Wray, Georgia, evening light over the lake. Some weeks get away from you. The vine keeps growing regardless.

We missed a couple of weeks in this series. My son got married, and that took priority over the publishing calendar — no apology needed for that trade, and I’d make it again.

Rather than backfill two posts that have already lost their moment, we’re picking up the series where it matters most: closing out June’s antioxidant theme with the piece that ties it together and opening July with what’s next. If you want the OPC and ellagic acid stack content or the deeper estate-sourcing piece we’d originally planned for mid-June, reach out — we’re happy to send that material directly.

Closing Out Antioxidants: The Sourcing Argument

Everything we covered this month came back to the same point: a defensible antioxidant formula needs a mechanistic story, not just an ORAC number.
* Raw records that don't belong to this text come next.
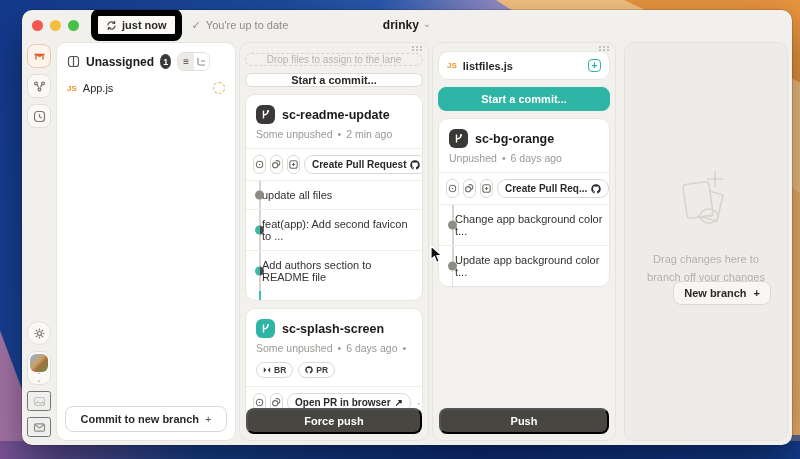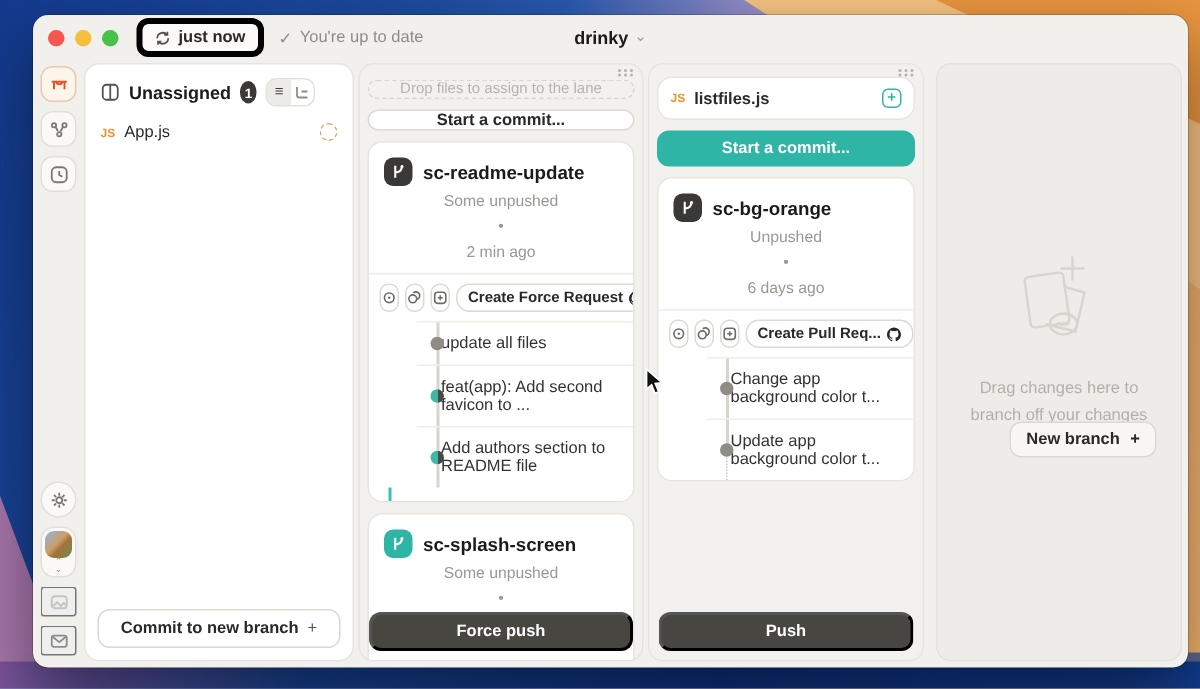--- a/index.html
+++ b/index.html
@@ -19,21 +19,21 @@
   
   .window { position:absolute; left:22px; top:10px; width:770px; height:435px;
     background:#f2f0ed; border-radius:10px; box-shadow:0 18px 45px rgba(0,0,0,.45), 0 0 0 .5px rgba(0,0,0,.25);
     overflow:hidden; color:#1c1b19; }
 
   
   .titlebar { height:30px; display:flex; align-items:center; padding:0 10px; gap:10px; position:relative; }
   .lights { display:flex; gap:7px; margin-right:2px; }
   .light { width:11px; height:11px; border-radius:50%; }
   .light.red { background:#f5574e; } .light.yellow { background:#f6bd3e; } .light.green { background:#47c148; }
-  .pill-btn { display:inline-flex; align-items:center; gap:5px; border:4px solid #000000; background:#fbfaf9;
+  .pill-btn { display:inline-flex; align-items:center; gap:5px; border:7px solid #000000; background:#fbfaf9;
     border-radius:8px; padding:3px 8px; font-size:11px; font-weight:bold; color:#2a2927; cursor:pointer; }
   .uptodate { display:inline-flex; align-items:center; gap:5px; font-size:11px; color:#8f8c86; }
   .uptodate .chk { font-size:11px; color:#8f8c86; }
   .win-title { position:absolute; left:50%; top:50%; transform:translate(-50%,-50%); display:flex; align-items:center; gap:4px;
     font-size:12px; font-weight:bold; color:#1c1b19; cursor:pointer; }
   .win-title .chev { color:#9b9893; font-size:10px; font-weight:normal; margin-top:-3px; }
   .actions-btn { margin-left:auto; }
 
   
   .winbody { position:absolute; top:30px; left:0; right:0; bottom:0; display:flex; }
@@ -82,33 +82,33 @@
     font-size:10px; color:#b6b3ad; margin-top:4px; }
   .start-commit { height:24px; border-radius:8px; border:1px solid #dcd9d4; background:#fff; font-size:11px; font-weight:bold;
     color:#2a2927; display:flex; align-items:center; justify-content:center; cursor:pointer; }
   .start-commit.teal { background:#2eb5a5; border-color:#2eb5a5; color:#fff; }
 
   .branch-card { background:#fff; border:1px solid #e8e5e0; border-radius:10px; overflow:hidden; flex-shrink:0; }
   .bc-head { padding:10px 10px 4px; display:flex; align-items:center; gap:7px; cursor:pointer; }
   .bc-icon { width:19px; height:19px; border-radius:6px; display:flex; align-items:center; justify-content:center; }
   .bc-icon.dark { background:#3a3937; } .bc-icon.teal { background:#2eb5a5; }
   .bc-name { font-size:12.5px; font-weight:bold; color:#1c1b19; }
-  .bc-meta { padding:0 10px 8px 10px; font-size:10.5px; color:#9b9893; display:flex; gap:5px; align-items:center;flex-direction:column; }
+  .bc-meta { padding:0 10px 8px 10px; font-size:10.5px; color:#9b9893; display:flex; gap:5px; align-items:center; }
   .chip-row { padding:0 10px 8px; display:flex; gap:5px; }
   .chip { display:inline-flex; align-items:center; gap:3px; border:1px solid #dcd9d4; border-radius:8px; height:16px;
     padding:0 6px; font-size:8.5px; font-weight:bold; color:#3a3937; cursor:pointer; }
   .action-row { border-top:1px solid #efece8; padding:6px 7px; display:flex; align-items:center; gap:4px; }
   .icon-btn { width:19px; height:19px; border:1px solid #dcd9d4; border-radius:6px; background:#fff; display:flex;
     align-items:center; justify-content:center; color:#6f6d68; cursor:pointer; }
   .pr-btn { display:inline-flex; align-items:center; gap:4px; border:1px solid #dcd9d4; border-radius:9px; height:19px;
     padding:0 7px; font-size:10px; font-weight:bold; color:#2a2927; background:#fff; cursor:pointer; white-space:nowrap; }
   .kebab { margin-left:auto; color:#8f8c86; font-size:11px; letter-spacing:1px; cursor:pointer; padding:0 2px; }
 
   .commit-row { position:relative; border-top:1px solid #f1eeea; padding:8px 6px 8px 16px; font-size:11px; color:#33322f;
-    cursor:pointer;margin-left:32px; }
+    cursor:pointer; }
   .commit-row::before { content:""; position:absolute; left:13px; top:0; bottom:0; width:1.5px; background:#d8d5d0; }
   .commit-row.dashed-tail::before { bottom:auto; height:50%; }
   .commit-row.dashed-tail::after { content:""; position:absolute; left:13px; top:50%; bottom:-2px; width:0;
     border-left:1.5px dotted #c9c6c0; }
   .cdot { position:absolute; left:9px; top:50%; transform:translateY(-50%); width:9px; height:9px; border-radius:50%; z-index:1; }
   .cdot.local { background:#8f8c86; }
   .cdot.pushed { background:linear-gradient(90deg,#3eb7a4 55%,#4a4945 55%); }
   .base-stub { position:relative; height:9px; }
   .base-stub::before { content:""; position:absolute; left:13px; top:0; bottom:0; width:1.5px; background:#35c4b2; }
 
@@ -306,21 +306,21 @@
                   <path d="M4.5 2.2a2.6 2.6 0 1 1 2.6 4.4"></path>
               </svg>
             </button>
             <button class="icon-btn">
               <svg width="11" height="11" viewBox="0 0 11 11" fill="none" stroke="#6f6d68" stroke-width="1.1">
                 <rect x="1.8" y="1.8" width="7.4" height="7.4" rx="2"></rect>
                   <path d="M5.5 3.8v3.4M3.8 5.5h3.4"></path>
               </svg>
             </button>
             <button class="pr-btn">
-              <span>Create Force Request</span>
+              <span>Create Pull Request</span>
               <span>
                 <svg width="10" height="10" viewBox="0 0 16 16" fill="#24292f">
                   <path d="M8 .5a7.5 7.5 0 0 0-2.37 14.62c.37.07.51-.16.51-.36v-1.26c-2.09.45-2.53-1-2.53-1-.34-.87-.83-1.1-.83-1.1-.68-.46.05-.45.05-.45.75.05 1.15.77 1.15.77.67 1.14 1.75.81 2.18.62.07-.48.26-.81.47-1-1.67-.19-3.42-.83-3.42-3.7 0-.82.29-1.49.77-2.01-.08-.19-.33-.95.07-1.98 0 0 .63-.2 2.06.77a7.2 7.2 0 0 1 3.75 0c1.43-.97 2.06-.77 2.06-.77.4 1.03.15 1.79.07 1.98.48.52.77 1.19.77 2.01 0 2.88-1.76 3.51-3.43 3.7.27.23.5.68.5 1.38v2.04c0 .2.14.43.52.36A7.5 7.5 0 0 0 8 .5z"></path>
                 </svg>
               </span>
             </button>
 
           </div>
           <div class="commit-row">
             <span class="cdot local"></span>

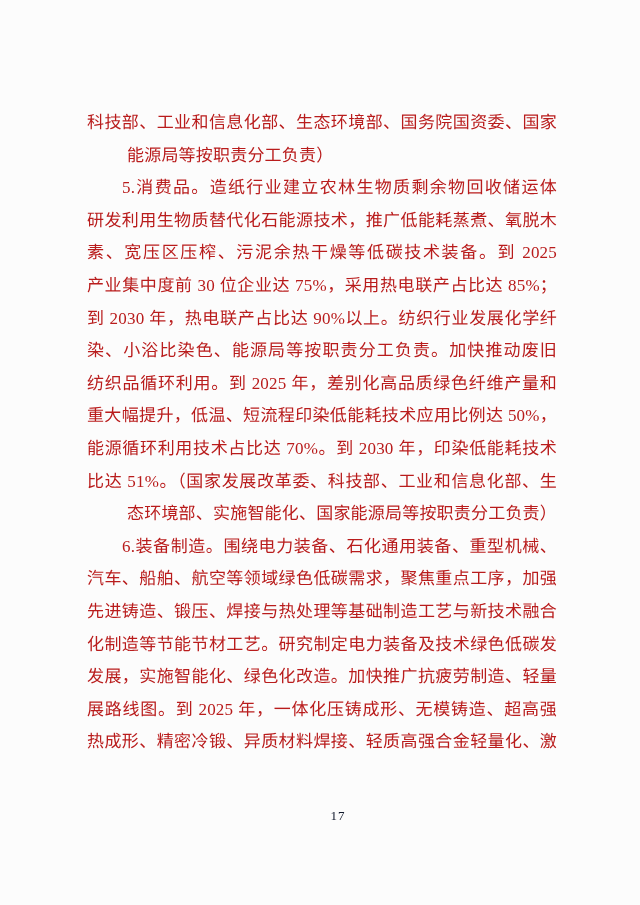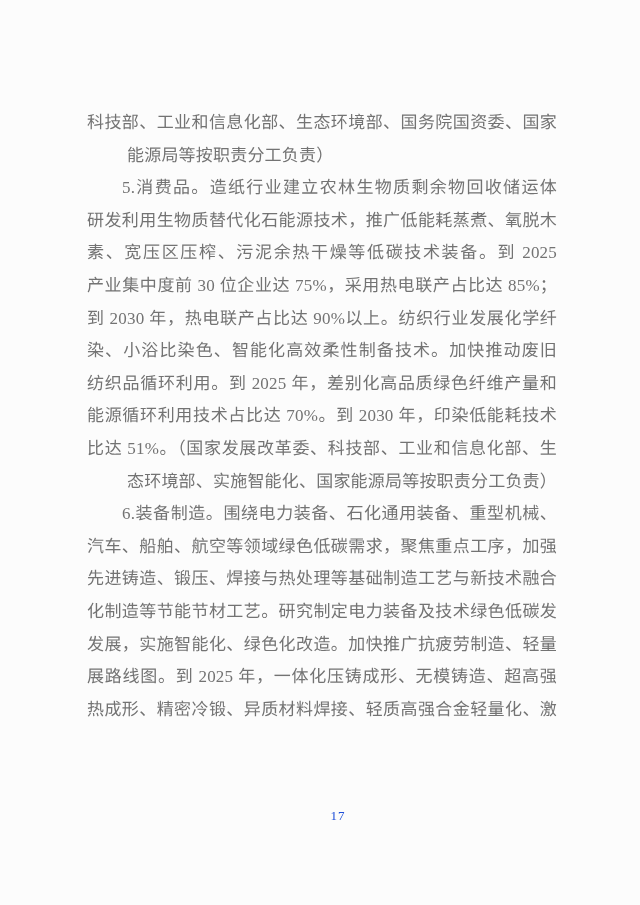--- a/index.html
+++ b/index.html
@@ -22,60 +22,61 @@
   .text-block {
     position: absolute;
     left: 87px;
     top: 107px;
     width: 470px;
   }
   .line {
     font-size: 17px;
     line-height: 32.6px;
     height: 32.6px;
-    color: #737373;
+    color: #b91c1c;
     text-align: justify;
     text-align-last: justify;
     text-justify: inter-character;
     overflow: hidden;
     letter-spacing: 0.2px;
   }
   .line.end {
     text-align-last: left;
     margin-left: 40px;
   }
   .line.indent {
     text-indent: 35px;
   }
   .page-number {
     position: absolute;
     left: 0;
     right: 0;
     top: 808px;
     text-align: center;
     font-size: 13px;
-    color: #1d4ed8;
+    color: #0f172a;
     letter-spacing: 1px;
     padding-left: 36px;
   }
 </style>
 </head>
 <body>
 
 <div class="page">
   <div class="text-block">
     <div class="line">科技部、工业和信息化部、生态环境部、国务院国资委、国家</div>
     <div class="line end">能源局等按职责分工负责）</div>
     <div class="line indent">5.消费品。造纸行业建立农林生物质剩余物回收储运体系，</div>
     <div class="line">研发利用生物质替代化石能源技术，推广低能耗蒸煮、氧脱木</div>
     <div class="line">素、宽压区压榨、污泥余热干燥等低碳技术装备。到 2025 年，</div>
     <div class="line">产业集中度前 30 位企业达 75%，采用热电联产占比达 85%；</div>
     <div class="line">到 2030 年，热电联产占比达 90%以上。纺织行业发展化学纤维</div>
-    <div class="line">染、小浴比染色、智能化高效柔性制备技术。加快推动废旧</div>
+    <div class="line">染、小浴比染色、能源局等按职责分工负责。加快推动废旧</div>
     <div class="line">纺织品循环利用。到 2025 年，差别化高品质绿色纤维产量和比</div>
+    <div class="line">重大幅提升，低温、短流程印染低能耗技术应用比例达 50%，</div>
     <div class="line">能源循环利用技术占比达 70%。到 2030 年，印染低能耗技术占</div>
     <div class="line">比达 51%。（国家发展改革委、科技部、工业和信息化部、生</div>
     <div class="line end">态环境部、实施智能化、国家能源局等按职责分工负责）</div>
     <div class="line indent">6.装备制造。围绕电力装备、石化通用装备、重型机械、</div>
     <div class="line">汽车、船舶、航空等领域绿色低碳需求，聚焦重点工序，加强</div>
     <div class="line">先进铸造、锻压、焊接与热处理等基础制造工艺与新技术融合</div>
     <div class="line">化制造等节能节材工艺。研究制定电力装备及技术绿色低碳发</div>
     <div class="line">发展，实施智能化、绿色化改造。加快推广抗疲劳制造、轻量</div>
     <div class="line">展路线图。到 2025 年，一体化压铸成形、无模铸造、超高强钢</div>
     <div class="line">热成形、精密冷锻、异质材料焊接、轻质高强合金轻量化、激</div>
Ellagic acid, OPCs, resveratrol, and anthocyanins — the muscadine phytochemical profile — connect to documented oxidative stress pathways in published research, including UV-relevant mechanisms studied in human skin cell models.

The sourcing side of that story is just as important as the science. Muscadine Seed Extract and Extract Powder come from Paulk Vineyards, the growing operation — 800+ acres in Wray, Georgia, seventh generation on the farm, fourth generation with muscadines. Muscadine Products Corporation processes everything on-site. No brokers between the vine and the ingredient lot. When a formulator builds a claim on a specific mechanism and a traceable source, that claim holds up in a way a generic antioxidant blend usually doesn’t.

That’s where we left it.

Opening Cardiovascular: Starting With Honest Research

Cardiovascular health is one of the most scrutinized categories in the supplement industry, and it deserves that scrutiny. Claims in this space are held to the real clinical literature more often than in almost any other category because the stakes for consumers are higher.

The most directly relevant published human research on muscadine and cardiovascular outcomes is the Mellen et al. study (Journal of the American College of Nutrition, 2010). It’s worth knowing exactly what that study found before we go further into July, because we’re not going to build this month’s content on a study we haven’t represented accurately.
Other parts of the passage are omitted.